La coupe du monde de Football, Qatar 2022, se poursuit depuis le 20 novembre et couronnera le nouveau champion le 18 décembre. Malgré les nombreuses condamnations de l’exploitation des travailleurs étrangers dans l’émirat, légitimes mais inconsistantes avec le silence qui a régné quand la Russie a organisé sa coupe du monde en 2018 (tout en bombardant la Syrie et tuant 20 mille civils syriens en trois ans), le grand succès de l’événement est déjà acté et les appels au boycott ont échoué.
De toute façon, appeler à boycotter les grandes compétitions sportives en général et de football en particulier n’a jamais abouti ou réussi. Car quels passionnés du jeu pourraient boycotter l’événement le plus attendu (et le plus financé et sponsorisé) de la planète ? Comment se passer de l’une des rares sources d’euphorie et de bonheur qui « ressuscite » l’enfance et crée les émotions les plus intenses chez des milliards de personnes pendant presqu’un mois ?
Toutefois, si le boycott n’est pas une solution, la question éthique et juridique des droits fondamentaux des travailleurs ne doit en aucun cas être occultée. La pression des organisations des droits humains doit se poursuivre pour faire bouger les lois et pratiques, pour que les stades demeurent durant le mondial, des temples d’un innocent bonheur cosmique, d’embrassades entre inconnus réunis et égaux pendant 90 minutes.
Le football reste quant à lui « non-boycottable » surtout pour ce qui fait son exceptionnalité, voire son essence même : la beauté du jeu et la charge émotionnelle la plus puissante possible qu’il offre à ses amateurs et amatrices où qu’ils se trouvent.
Le sport du ratage et de l’attente universel
Le football procure un immense plaisir, mais aussi des inquiétudes et des tensions partagées jusqu’au bout d’une rencontre, d’une attaque, d’une trajectoire d’un ballon ou d’un drible magique. Il impose à des hommes et femmes dans le stade ou derrière les postes de télévision la même attente et leur permet de célébrer des buts à des moments de folie toujours différents et souvent surprenants, même si espérés. Il les fait « souffrir » avant la délivrance, exulter de joie ou exploser d’une colère éphémère, dans l’attente d’une nouvelle rencontre.
Tout cela sans jamais effacer des différences dans les appréciations, car il n’y a pas deux personnes qui regardent un match ou le racontent de la même manière. Les interprétations du jeu, les frustrations face à un mauvais tir ou une mauvaise passe, les soupirs causés par un ratage ou une « injustice » arbitrale, l’empathie teintée d’admiration pour le gardien de but dans sa solitude, son impuissance ou ses sauvetages héroïques sont toujours vécus à des rythmes différents et exprimés selon les tempéraments des uns et des autres. Un peu à l’image des joueurs eux-mêmes, face au défi, soudés et disciplinés dans un collectif rigoureux sans pour autant sacrifier leurs libertés individuelles, leur créativité et les éclats d’humeurs quand brillent les « artistes » de leurs équipes.
Il faut dire aussi que le football est « le sport du ratage » par excellence ! Les buts, les tirs cadrés et les beaux gestes sont les rares exceptions que nous attendons tout au long des matchs, durant lesquels règnent souvent l’imperfection.

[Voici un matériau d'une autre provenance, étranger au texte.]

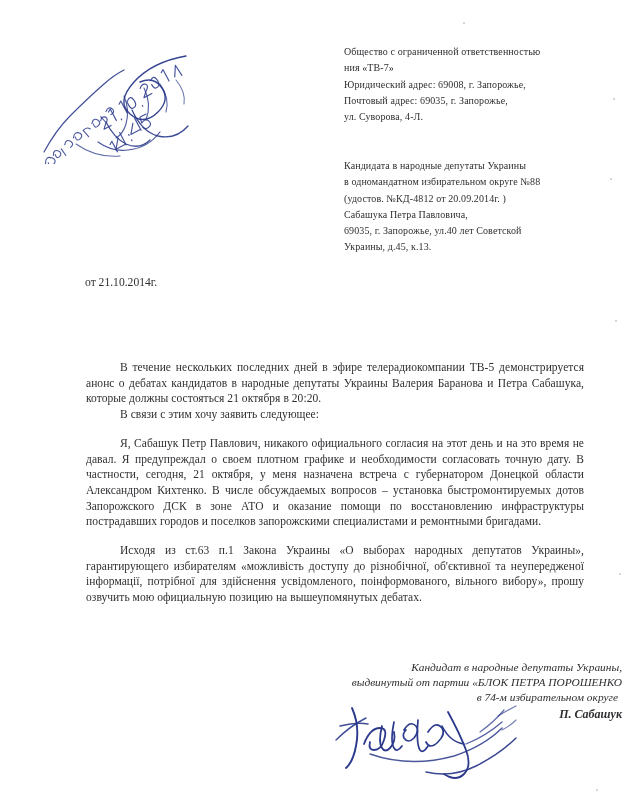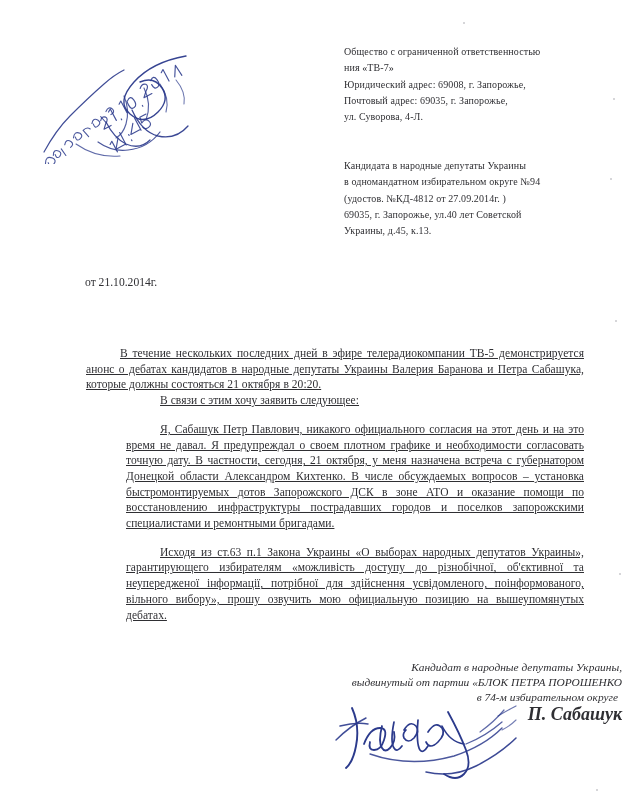--- a/index.html
+++ b/index.html
@@ -179,7 +179,7 @@
 
   <div class="hdr-block" id="addressee-block">
     <div>Кандидата в народные депутаты Украины</div>
-    <div>в одномандатном избирательном округе №94</div>
+    <div>в одномандатном избирательном округе №88</div>
     <div>(удостов. №КД-4812 от 27.09.2014г. )</div>
     <div>69035, г. Запорожье, ул.40 лет Советской</div>
     <div>Украины, д.45, к.13.</div>

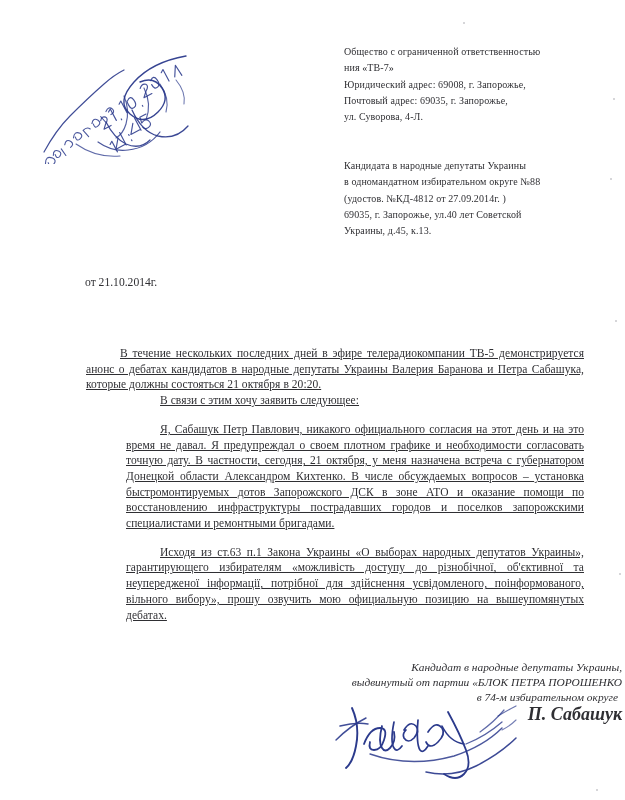--- a/index.html
+++ b/index.html
@@ -180,7 +180,7 @@
   <div class="hdr-block" id="addressee-block">
     <div>Кандидата в народные депутаты Украины</div>
     <div>в одномандатном избирательном округе №88</div>
-    <div>(удостов. №КД-4812 от 27.09.2014г. )</div>
+    <div>(удостов. №КД-4812 от 20.09.2014г. )</div>
     <div>69035, г. Запорожье, ул.40 лет Советской</div>
     <div>Украины, д.45, к.13.</div>
   </div>

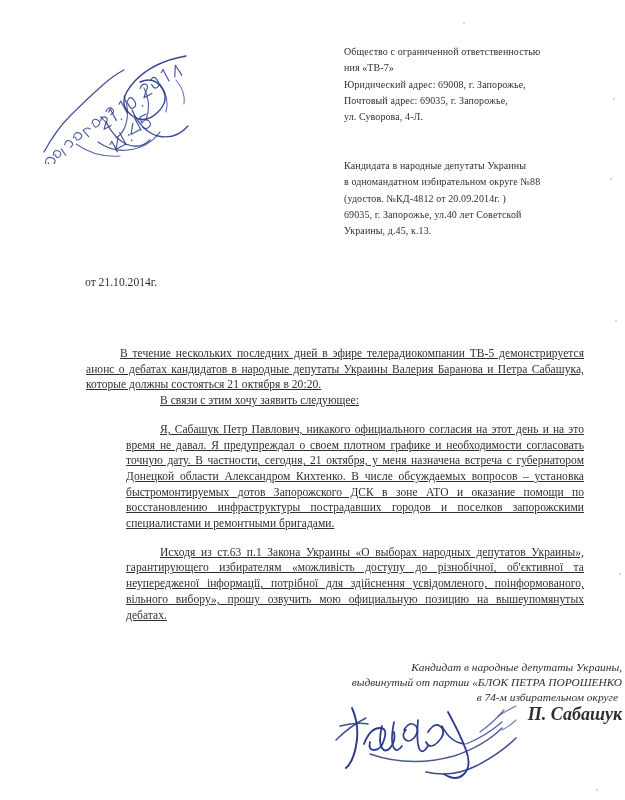--- a/index.html
+++ b/index.html
@@ -181,6 +181,7 @@
     <div>Кандидата в народные депутаты Украины</div>
     <div>в одномандатном избирательном округе №88</div>
     <div>(удостов. №КД-4812 от 20.09.2014г. )</div>
+    <div>Сабашука Петра Павловича,</div>
     <div>69035, г. Запорожье, ул.40 лет Советской</div>
     <div>Украины, д.45, к.13.</div>
   </div>

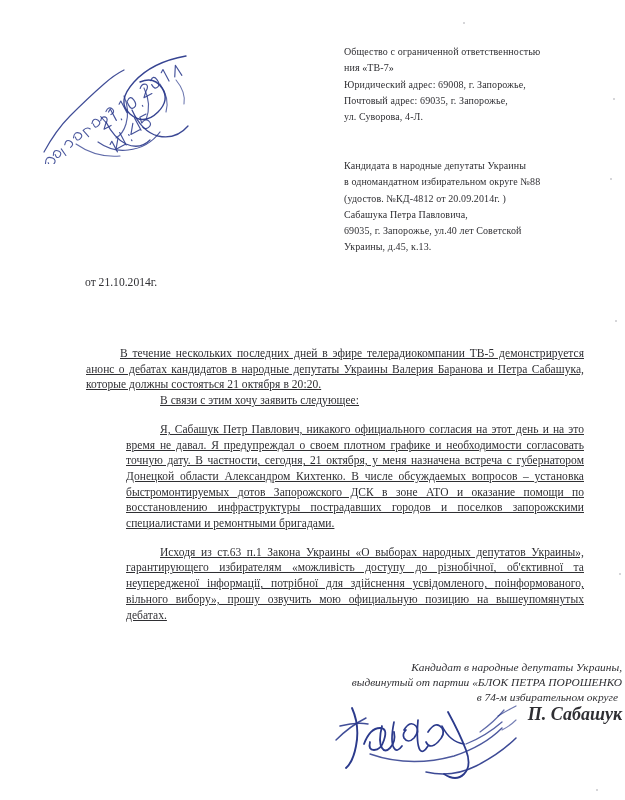--- a/index.html
+++ b/index.html
@@ -58,9 +58,8 @@
   .body-wrap {
     position: absolute;
     left: 86px;
-    top: 346px;
+    top: 360px;
     width: 498px;
-    text-decoration: underline;
   }
   .para {
     font-size: 11.5px;

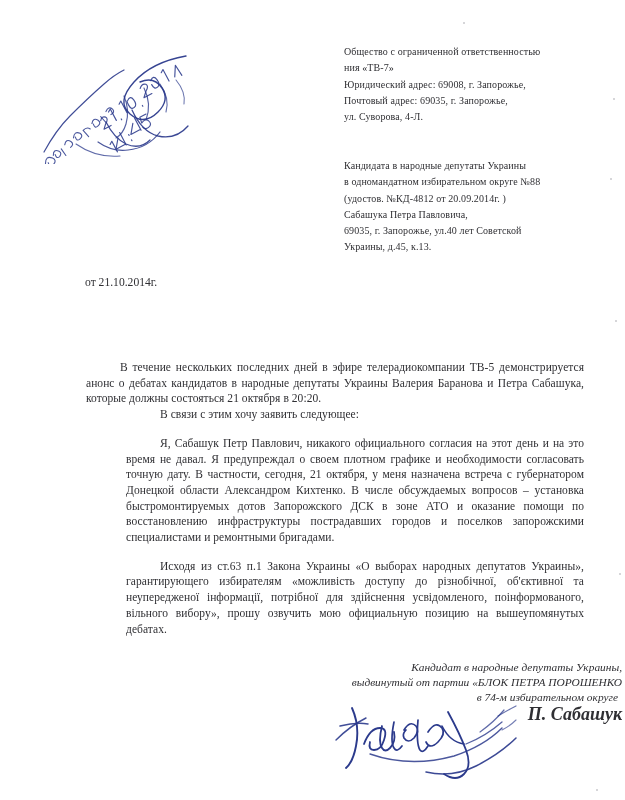--- a/index.html
+++ b/index.html
@@ -70,7 +70,7 @@
     hyphens: none;
     letter-spacing: .05px;
   }
-  .para + .para { margin-top: 0px; margin-left: 40px; }
+  .para + .para { margin-top: 0px; }
   .para.gap { margin-top: 13px; }
 
   

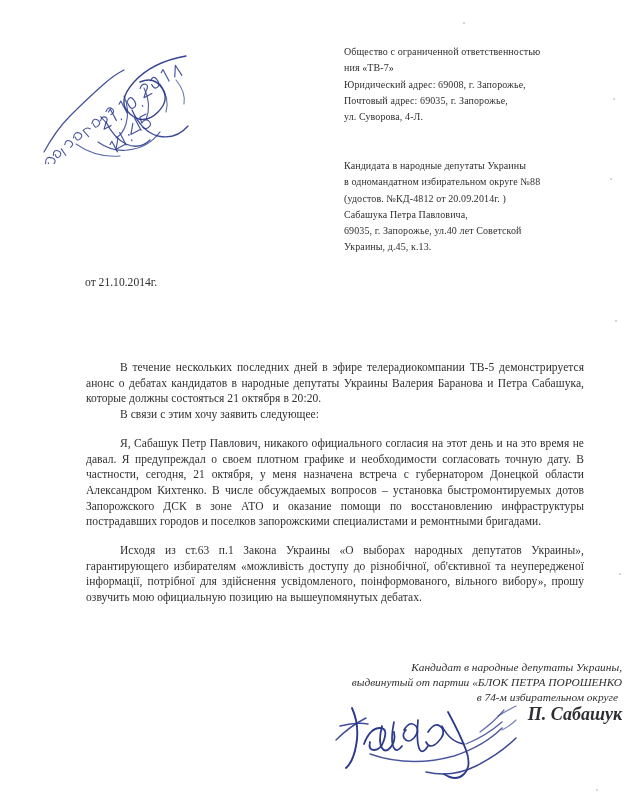--- a/index.html
+++ b/index.html
@@ -89,7 +89,7 @@
   .closing .ln4 {
     text-align: right;
     font-weight: bold;
-    font-size: 18px;
+    font-size: 12px;
     padding-top: 1px;
   }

A quoi servirait sinon un sport de combat, de rapidité, de technique, de concentration, d’organisation et d’improvisation si tous ses gestes étaient réussis ?
Ainsi, attendre l’exception,
souffrir pour être récompensé, et rester toujours sur sa faim est l’un des
secrets de cette « religion » universelle, dont les rituels
répétitifs n’affectent guère l’intensité des émotions et la ferveur de la
passion.
Une question de vie ou de mort ?
Dans un match, aucun scénario ne ressemble à l'autre, quand bien même le match serait rejoué. Comme du Tarab ou du Jazz pour les amateurs de musique, les possibilités et déclinaisons des mélodies que chaque concert produit sont infinies.
Le football c’est également le partage des souvenirs, des commentaires sur les jeux, des faits de jeux, ou tout simplement la narration des contextes des matches et de nos propres contextes lorsque nous les avons suivis.
Bill Shankly, légendaire
entraîneur écossais de Liverpool avait dit un jour : «Le football
n'est pas une question de vie ou de mort, c'est quelque chose de bien plus
important que cela».
On ne peut que lui donner
raison.
Article publié dans l'Orient Littéraire, décembre 2022.